PROBLEM TO WORK ON: The entries below contain a line with "J.Allen | 1DATT (copy): 19 -> 15" and a line with "filter: none -> Conf 55 >= -0.244". Quote exactly those two lines and all lines between them.
[Opening ENTRIES PROVIDED section]
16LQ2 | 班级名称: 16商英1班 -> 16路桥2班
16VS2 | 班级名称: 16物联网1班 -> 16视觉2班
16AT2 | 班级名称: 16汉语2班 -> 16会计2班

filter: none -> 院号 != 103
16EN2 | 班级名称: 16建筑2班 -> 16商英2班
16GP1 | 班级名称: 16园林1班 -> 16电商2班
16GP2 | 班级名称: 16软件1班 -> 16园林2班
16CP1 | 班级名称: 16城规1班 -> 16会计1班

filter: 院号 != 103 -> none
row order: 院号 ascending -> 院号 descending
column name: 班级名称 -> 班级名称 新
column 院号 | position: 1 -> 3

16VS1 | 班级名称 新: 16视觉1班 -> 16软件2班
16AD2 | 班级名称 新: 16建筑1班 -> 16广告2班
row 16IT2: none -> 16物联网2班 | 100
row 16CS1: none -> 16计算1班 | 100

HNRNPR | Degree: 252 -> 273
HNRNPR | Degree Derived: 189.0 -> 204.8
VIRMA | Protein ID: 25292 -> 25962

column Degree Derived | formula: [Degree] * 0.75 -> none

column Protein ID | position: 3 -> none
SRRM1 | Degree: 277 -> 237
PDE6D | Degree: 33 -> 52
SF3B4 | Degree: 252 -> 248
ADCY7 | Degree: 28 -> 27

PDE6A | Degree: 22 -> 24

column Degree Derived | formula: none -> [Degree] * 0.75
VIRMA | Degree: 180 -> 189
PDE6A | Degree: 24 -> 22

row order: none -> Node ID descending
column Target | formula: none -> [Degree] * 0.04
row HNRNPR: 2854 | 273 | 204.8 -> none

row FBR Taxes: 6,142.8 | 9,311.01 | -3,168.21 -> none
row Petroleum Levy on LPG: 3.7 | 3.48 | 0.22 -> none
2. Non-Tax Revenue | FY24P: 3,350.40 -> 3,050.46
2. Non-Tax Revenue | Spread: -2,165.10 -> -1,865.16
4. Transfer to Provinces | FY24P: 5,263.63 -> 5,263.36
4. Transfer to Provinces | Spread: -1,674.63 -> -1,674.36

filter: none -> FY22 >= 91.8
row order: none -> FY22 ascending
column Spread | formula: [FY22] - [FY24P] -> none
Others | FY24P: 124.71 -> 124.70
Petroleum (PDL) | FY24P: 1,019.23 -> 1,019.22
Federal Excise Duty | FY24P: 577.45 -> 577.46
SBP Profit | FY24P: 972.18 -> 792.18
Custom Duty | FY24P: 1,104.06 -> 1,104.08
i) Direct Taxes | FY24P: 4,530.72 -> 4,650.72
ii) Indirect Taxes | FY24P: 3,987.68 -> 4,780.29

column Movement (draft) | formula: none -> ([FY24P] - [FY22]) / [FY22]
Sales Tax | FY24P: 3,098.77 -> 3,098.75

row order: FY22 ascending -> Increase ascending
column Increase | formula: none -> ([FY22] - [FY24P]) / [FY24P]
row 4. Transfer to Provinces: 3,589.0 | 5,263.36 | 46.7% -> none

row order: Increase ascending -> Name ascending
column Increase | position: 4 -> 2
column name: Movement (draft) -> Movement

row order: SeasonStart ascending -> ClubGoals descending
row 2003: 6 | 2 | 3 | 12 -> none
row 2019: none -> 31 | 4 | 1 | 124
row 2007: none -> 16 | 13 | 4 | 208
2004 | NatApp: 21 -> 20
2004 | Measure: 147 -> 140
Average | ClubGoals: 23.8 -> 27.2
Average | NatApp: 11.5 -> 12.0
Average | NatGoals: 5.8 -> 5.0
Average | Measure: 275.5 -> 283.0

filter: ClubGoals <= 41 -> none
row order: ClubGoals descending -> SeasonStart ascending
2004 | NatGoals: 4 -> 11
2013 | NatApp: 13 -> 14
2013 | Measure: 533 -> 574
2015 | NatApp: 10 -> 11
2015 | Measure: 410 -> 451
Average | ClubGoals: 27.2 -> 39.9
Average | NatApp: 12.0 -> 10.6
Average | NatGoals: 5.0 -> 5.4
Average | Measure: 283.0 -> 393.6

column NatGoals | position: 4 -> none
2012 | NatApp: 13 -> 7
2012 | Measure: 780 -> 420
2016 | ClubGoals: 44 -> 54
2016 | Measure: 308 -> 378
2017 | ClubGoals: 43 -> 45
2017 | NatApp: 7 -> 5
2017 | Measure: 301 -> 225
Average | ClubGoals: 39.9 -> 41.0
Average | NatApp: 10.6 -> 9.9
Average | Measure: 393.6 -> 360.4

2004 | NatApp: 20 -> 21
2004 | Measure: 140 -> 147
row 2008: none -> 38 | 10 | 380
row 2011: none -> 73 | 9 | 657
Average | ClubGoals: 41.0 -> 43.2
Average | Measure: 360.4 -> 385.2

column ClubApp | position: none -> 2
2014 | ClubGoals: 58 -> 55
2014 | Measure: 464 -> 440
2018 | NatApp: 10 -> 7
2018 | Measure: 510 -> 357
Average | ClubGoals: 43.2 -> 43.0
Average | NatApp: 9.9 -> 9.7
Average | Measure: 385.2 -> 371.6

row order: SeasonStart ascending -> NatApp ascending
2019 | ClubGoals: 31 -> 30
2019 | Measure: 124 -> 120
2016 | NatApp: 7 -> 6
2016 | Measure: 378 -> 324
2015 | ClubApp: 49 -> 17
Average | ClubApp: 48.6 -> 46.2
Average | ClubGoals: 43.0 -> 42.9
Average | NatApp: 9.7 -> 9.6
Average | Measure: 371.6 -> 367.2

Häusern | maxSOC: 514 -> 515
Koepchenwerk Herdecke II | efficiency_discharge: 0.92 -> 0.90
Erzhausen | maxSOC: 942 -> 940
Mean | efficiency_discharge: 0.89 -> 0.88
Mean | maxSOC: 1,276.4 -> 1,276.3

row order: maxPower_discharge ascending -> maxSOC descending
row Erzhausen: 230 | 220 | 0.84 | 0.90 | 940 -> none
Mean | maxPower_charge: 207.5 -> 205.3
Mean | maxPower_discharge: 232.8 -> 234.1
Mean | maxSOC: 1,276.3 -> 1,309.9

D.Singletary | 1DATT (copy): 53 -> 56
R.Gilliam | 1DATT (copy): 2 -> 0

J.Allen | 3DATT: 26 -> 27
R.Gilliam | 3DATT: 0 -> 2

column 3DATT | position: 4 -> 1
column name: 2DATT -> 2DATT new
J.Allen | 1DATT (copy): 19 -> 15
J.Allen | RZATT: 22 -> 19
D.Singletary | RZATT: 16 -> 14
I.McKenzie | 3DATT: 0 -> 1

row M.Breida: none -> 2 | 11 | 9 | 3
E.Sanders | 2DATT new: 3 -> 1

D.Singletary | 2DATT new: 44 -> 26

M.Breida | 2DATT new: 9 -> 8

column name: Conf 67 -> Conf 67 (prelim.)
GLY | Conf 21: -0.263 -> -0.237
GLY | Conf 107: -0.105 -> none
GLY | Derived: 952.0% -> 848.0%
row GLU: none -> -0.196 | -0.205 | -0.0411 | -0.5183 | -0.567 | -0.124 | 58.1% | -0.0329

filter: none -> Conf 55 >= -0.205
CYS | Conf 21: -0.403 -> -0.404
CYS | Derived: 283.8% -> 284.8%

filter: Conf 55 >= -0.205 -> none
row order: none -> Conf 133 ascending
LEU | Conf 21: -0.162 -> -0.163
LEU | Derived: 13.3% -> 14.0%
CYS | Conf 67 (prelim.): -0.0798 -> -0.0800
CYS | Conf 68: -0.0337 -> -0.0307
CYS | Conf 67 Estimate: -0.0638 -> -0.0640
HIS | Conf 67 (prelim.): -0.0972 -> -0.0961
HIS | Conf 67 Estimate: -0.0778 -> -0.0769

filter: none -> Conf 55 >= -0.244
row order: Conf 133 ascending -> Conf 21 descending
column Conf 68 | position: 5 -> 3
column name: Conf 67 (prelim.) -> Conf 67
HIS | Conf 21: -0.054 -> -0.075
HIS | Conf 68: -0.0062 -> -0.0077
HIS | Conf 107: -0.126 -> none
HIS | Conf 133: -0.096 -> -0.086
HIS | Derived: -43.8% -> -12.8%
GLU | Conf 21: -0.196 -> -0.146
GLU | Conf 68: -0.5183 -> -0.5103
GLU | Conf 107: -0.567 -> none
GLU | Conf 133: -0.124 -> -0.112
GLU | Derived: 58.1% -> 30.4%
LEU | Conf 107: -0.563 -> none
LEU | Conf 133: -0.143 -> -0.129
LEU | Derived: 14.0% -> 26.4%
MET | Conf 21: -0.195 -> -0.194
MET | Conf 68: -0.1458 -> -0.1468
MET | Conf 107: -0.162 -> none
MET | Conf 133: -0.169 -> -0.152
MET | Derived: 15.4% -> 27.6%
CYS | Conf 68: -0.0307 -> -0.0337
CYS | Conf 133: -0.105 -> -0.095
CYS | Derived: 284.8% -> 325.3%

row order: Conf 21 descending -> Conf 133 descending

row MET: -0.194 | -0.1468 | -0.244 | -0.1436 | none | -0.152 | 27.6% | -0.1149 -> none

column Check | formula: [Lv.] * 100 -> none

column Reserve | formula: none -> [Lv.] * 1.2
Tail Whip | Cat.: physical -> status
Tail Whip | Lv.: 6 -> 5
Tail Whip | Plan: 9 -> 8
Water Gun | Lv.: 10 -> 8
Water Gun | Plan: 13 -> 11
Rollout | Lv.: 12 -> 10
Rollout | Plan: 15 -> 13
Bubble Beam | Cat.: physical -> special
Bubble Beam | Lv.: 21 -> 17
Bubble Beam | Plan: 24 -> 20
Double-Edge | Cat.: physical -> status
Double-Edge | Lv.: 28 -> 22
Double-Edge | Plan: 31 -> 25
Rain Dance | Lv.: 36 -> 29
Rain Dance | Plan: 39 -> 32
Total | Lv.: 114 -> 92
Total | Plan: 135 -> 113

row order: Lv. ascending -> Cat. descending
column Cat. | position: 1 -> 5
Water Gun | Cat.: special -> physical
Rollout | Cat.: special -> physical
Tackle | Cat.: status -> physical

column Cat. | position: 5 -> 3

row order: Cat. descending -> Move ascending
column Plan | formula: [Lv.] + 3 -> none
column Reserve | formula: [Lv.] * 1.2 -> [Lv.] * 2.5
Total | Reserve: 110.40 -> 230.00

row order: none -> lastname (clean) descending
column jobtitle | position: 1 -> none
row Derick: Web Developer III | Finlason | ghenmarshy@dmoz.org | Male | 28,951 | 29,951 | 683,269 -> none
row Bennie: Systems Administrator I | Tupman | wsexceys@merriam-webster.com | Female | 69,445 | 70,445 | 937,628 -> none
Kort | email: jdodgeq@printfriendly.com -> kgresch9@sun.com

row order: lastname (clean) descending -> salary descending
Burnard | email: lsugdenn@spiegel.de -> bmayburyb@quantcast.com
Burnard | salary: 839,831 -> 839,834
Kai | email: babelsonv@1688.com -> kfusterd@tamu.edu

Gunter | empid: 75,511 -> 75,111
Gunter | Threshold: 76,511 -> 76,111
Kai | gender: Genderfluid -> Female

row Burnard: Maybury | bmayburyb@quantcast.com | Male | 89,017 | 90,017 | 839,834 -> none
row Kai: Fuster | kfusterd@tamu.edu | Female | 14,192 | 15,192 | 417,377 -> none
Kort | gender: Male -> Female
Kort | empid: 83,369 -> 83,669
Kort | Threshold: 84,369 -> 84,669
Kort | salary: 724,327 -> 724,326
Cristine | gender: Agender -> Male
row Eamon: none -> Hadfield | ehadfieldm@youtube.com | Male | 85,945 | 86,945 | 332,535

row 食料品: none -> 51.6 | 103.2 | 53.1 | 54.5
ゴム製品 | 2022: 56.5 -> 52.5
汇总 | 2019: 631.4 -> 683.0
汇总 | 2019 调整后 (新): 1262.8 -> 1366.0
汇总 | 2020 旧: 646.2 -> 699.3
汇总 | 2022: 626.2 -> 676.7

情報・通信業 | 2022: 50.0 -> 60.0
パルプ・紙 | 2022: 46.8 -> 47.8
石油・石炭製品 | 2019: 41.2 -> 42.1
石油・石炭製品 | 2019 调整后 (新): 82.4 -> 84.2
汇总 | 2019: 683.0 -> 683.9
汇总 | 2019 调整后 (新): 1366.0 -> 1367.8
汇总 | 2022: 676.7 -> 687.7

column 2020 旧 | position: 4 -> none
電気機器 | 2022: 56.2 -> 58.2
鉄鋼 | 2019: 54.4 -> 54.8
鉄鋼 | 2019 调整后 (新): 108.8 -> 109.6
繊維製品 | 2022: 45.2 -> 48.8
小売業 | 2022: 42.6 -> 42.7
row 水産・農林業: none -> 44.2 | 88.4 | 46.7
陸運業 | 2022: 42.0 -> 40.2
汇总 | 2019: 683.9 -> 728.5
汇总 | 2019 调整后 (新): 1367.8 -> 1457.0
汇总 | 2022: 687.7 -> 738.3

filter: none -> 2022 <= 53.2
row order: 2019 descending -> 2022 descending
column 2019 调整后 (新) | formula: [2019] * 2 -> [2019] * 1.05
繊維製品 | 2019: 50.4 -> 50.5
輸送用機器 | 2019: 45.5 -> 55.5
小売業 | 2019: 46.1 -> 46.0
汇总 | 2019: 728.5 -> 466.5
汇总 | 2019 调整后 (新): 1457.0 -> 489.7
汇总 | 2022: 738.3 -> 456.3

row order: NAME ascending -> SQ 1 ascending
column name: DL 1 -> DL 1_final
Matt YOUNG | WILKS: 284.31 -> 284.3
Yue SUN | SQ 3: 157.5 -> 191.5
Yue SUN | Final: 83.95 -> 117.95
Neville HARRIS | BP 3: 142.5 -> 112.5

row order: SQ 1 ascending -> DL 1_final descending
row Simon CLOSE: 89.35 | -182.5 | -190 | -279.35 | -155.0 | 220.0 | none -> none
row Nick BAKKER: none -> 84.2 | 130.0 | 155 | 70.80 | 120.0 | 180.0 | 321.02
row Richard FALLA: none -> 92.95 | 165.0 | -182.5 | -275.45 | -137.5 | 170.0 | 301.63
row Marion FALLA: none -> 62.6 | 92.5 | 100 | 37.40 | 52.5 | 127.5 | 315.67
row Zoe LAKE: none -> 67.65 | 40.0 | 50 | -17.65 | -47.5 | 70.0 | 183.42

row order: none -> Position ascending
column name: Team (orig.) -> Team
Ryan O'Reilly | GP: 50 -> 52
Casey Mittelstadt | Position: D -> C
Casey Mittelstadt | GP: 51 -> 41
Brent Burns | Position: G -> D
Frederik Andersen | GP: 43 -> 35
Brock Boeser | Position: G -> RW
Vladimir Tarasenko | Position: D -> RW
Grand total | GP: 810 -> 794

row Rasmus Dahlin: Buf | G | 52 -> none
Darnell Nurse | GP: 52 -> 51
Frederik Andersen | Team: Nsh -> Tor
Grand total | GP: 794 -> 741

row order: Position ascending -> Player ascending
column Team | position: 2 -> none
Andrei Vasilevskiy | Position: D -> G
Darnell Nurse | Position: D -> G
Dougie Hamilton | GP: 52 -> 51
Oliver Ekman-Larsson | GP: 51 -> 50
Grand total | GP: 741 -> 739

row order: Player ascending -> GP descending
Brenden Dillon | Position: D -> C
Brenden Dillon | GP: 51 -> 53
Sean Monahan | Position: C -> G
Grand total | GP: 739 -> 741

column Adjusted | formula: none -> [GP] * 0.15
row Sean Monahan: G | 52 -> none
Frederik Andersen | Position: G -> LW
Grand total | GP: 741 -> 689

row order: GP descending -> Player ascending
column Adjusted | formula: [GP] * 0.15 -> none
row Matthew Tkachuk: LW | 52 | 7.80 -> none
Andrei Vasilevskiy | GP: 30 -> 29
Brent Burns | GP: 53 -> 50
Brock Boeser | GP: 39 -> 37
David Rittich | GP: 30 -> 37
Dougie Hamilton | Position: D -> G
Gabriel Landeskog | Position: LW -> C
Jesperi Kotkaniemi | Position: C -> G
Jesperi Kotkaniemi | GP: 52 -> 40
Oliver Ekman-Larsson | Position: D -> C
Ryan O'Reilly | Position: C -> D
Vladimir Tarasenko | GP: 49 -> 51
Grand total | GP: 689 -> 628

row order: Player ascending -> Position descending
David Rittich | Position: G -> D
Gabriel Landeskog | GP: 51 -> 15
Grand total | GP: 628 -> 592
[Closing ENTRIES PROVIDED section]
SOLUTION TO THIS EXERCISE:
J.Allen | 1DATT (copy): 19 -> 15
J.Allen | RZATT: 22 -> 19
D.Singletary | RZATT: 16 -> 14
I.McKenzie | 3DATT: 0 -> 1

row M.Breida: none -> 2 | 11 | 9 | 3
E.Sanders | 2DATT new: 3 -> 1

D.Singletary | 2DATT new: 44 -> 26

M.Breida | 2DATT new: 9 -> 8

column name: Conf 67 -> Conf 67 (prelim.)
GLY | Conf 21: -0.263 -> -0.237
GLY | Conf 107: -0.105 -> none
GLY | Derived: 952.0% -> 848.0%
row GLU: none -> -0.196 | -0.205 | -0.0411 | -0.5183 | -0.567 | -0.124 | 58.1% | -0.0329

filter: none -> Conf 55 >= -0.205
CYS | Conf 21: -0.403 -> -0.404
CYS | Derived: 283.8% -> 284.8%

filter: Conf 55 >= -0.205 -> none
row order: none -> Conf 133 ascending
LEU | Conf 21: -0.162 -> -0.163
LEU | Derived: 13.3% -> 14.0%
CYS | Conf 67 (prelim.): -0.0798 -> -0.0800
CYS | Conf 68: -0.0337 -> -0.0307
CYS | Conf 67 Estimate: -0.0638 -> -0.0640
HIS | Conf 67 (prelim.): -0.0972 -> -0.0961
HIS | Conf 67 Estimate: -0.0778 -> -0.0769

filter: none -> Conf 55 >= -0.244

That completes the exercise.